Growth and properties of ZnO nanoblade and nanoflower prepared by ultrasonic pyrolysis

• Published in: Journal of applied physics Vol. 97; no. 4; pp. 044305 - 044305-6
• Main Authors: Suh, Hyo-Won, Kim, Gil-Young, Jung, Yeon-Sik, Choi, Won-Kook, Byun, Dongjin
• Format: Journal Article
• Language: English
• Published: American Institute of Physics 15.02.2005
• ISSN: 0021-8979; 1089-7550
• DOI: 10.1063/1.1849825

ZnO nanoblades and nanoflowers are synthesized using zinc acetate dihydrate Zn ( C H 3 C O O ) 2 ∙ 2 H 2 O dissolved in distilled water by ultrasonic pyrolysis at 380 - 500 ° C . Thermogravimetry-differential scanning calorimetry, x-ray diffraction, field-emission scanning electron microscopy, high-resolution transmission electron microscopy, Raman spectroscopy, and low-temperature photoluminescence (PL) were used to characterize the thermal properties, crystalline and optical features of the ZnO nanostructures. The results showed that at 400 ° C the formation of nanoblades resulted from the simultaneous precipitation and nucleation in zinc acetate precursor. At an elevated temperature of 450 ° C , decomposition was almost advanced and thus the size of nanopetal became smaller and aggregates became larger by as much as 60 nm . The formation of aggregates is explained in terms of random nucleation model.

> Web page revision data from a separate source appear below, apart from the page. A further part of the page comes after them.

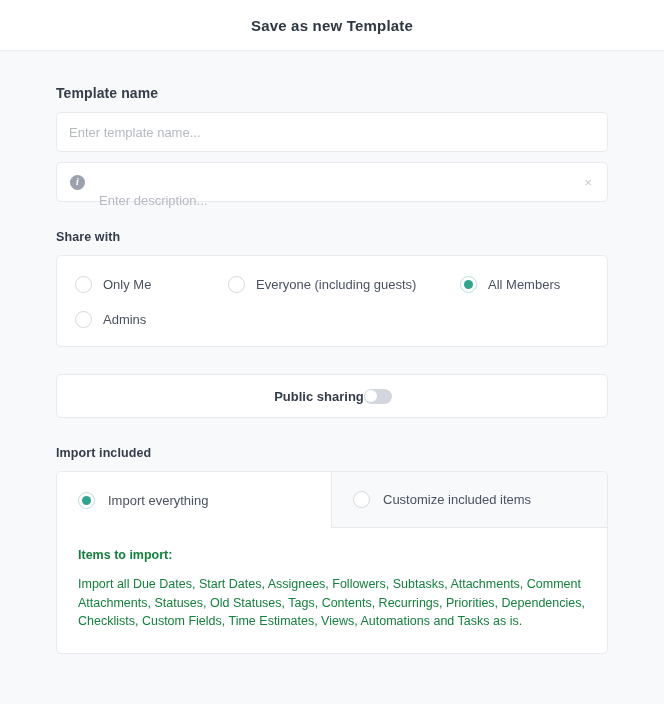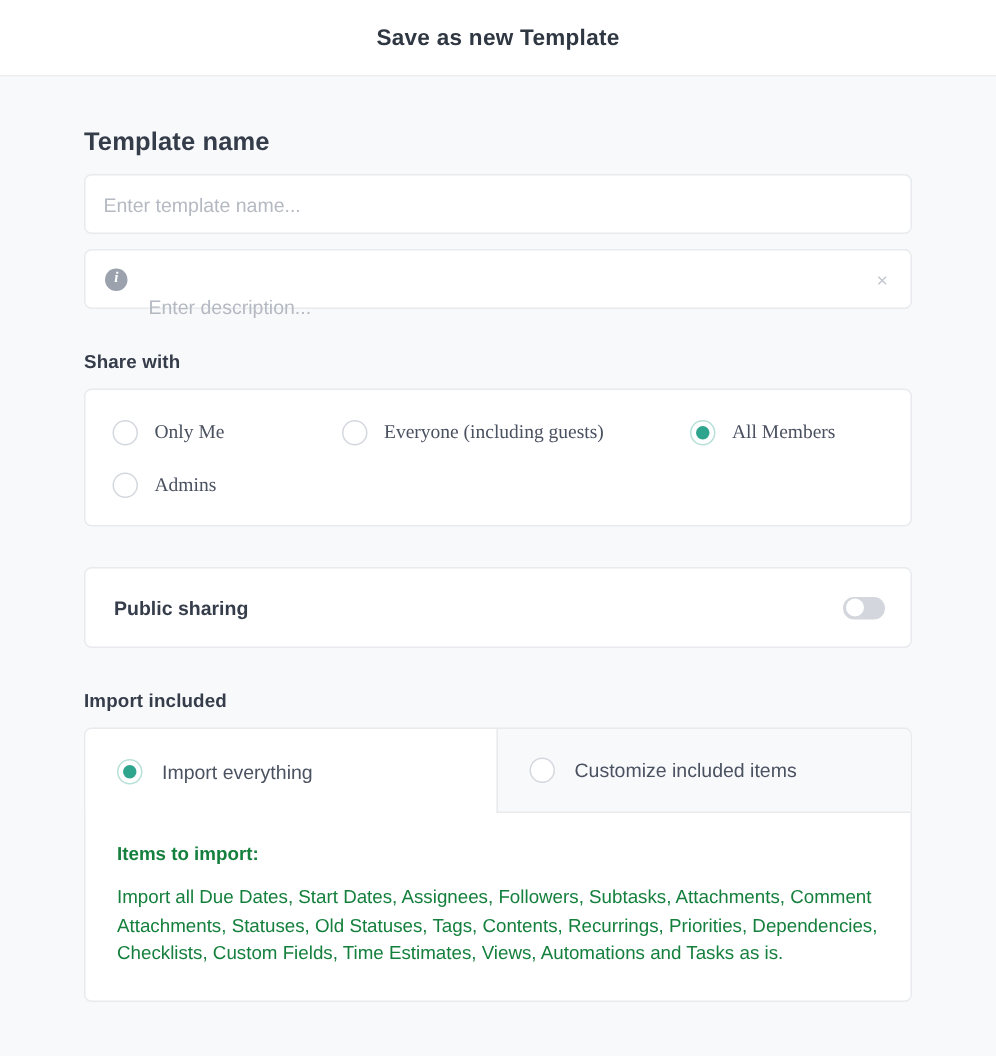"Template name" .field-label { font-size: 17px -> 14px }
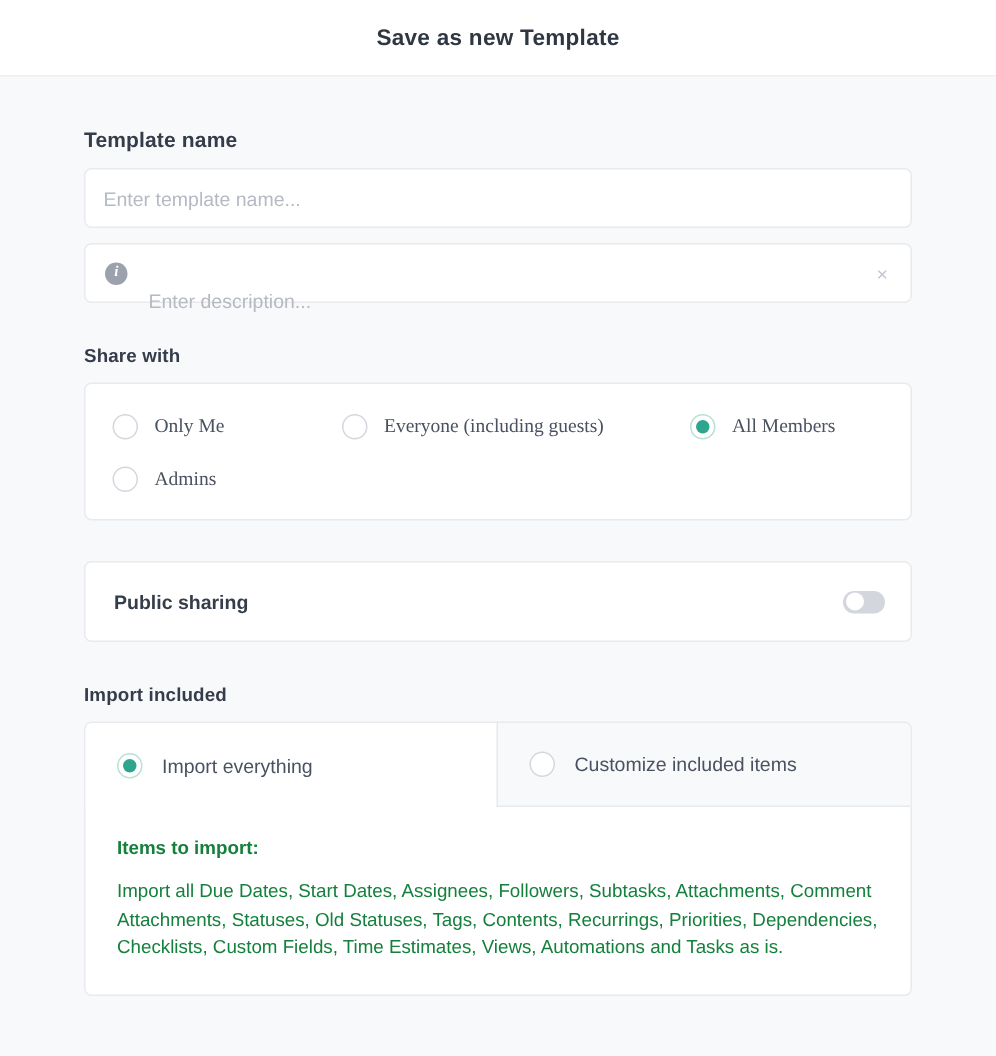"Only Me" .radio-row { align-items: flex-start -> center; font-family: Liberation Serif, serif -> none }
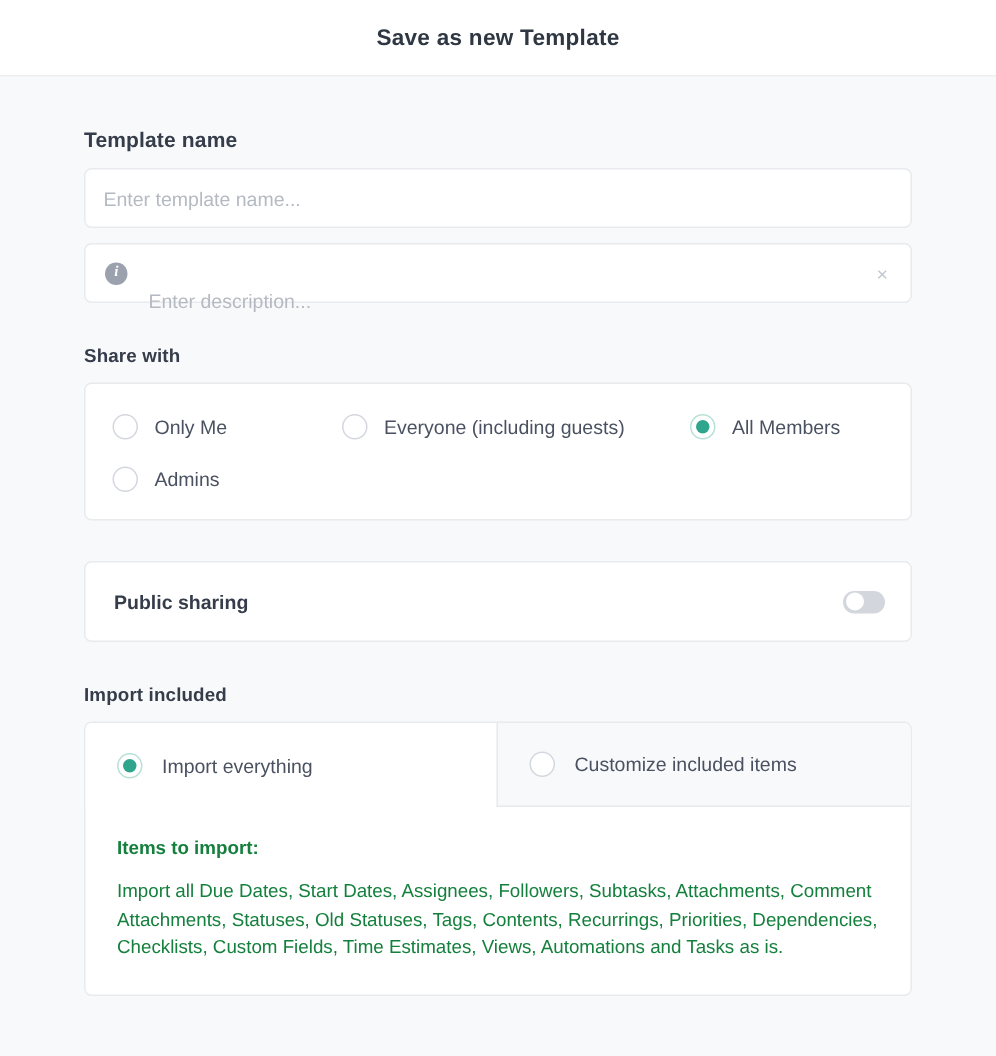"Public sharing" .public-card { height: 54px -> 44px; justify-content: space-between -> center }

Through PL measurement, nanoblade showed a strong near band-edge emission with negligible deep-level emission and free exciton band-gap energy E g ( 0 ) = 3.372 eV and Debye temperature β = 477 ± 65 K by the fitting curve of free exciton peak as a function of temperature to Varshni equation, E g ( T ) = E g ( 0 ) − α T 2 ∕ ( β + T ) , which are very close to bulk ZnO.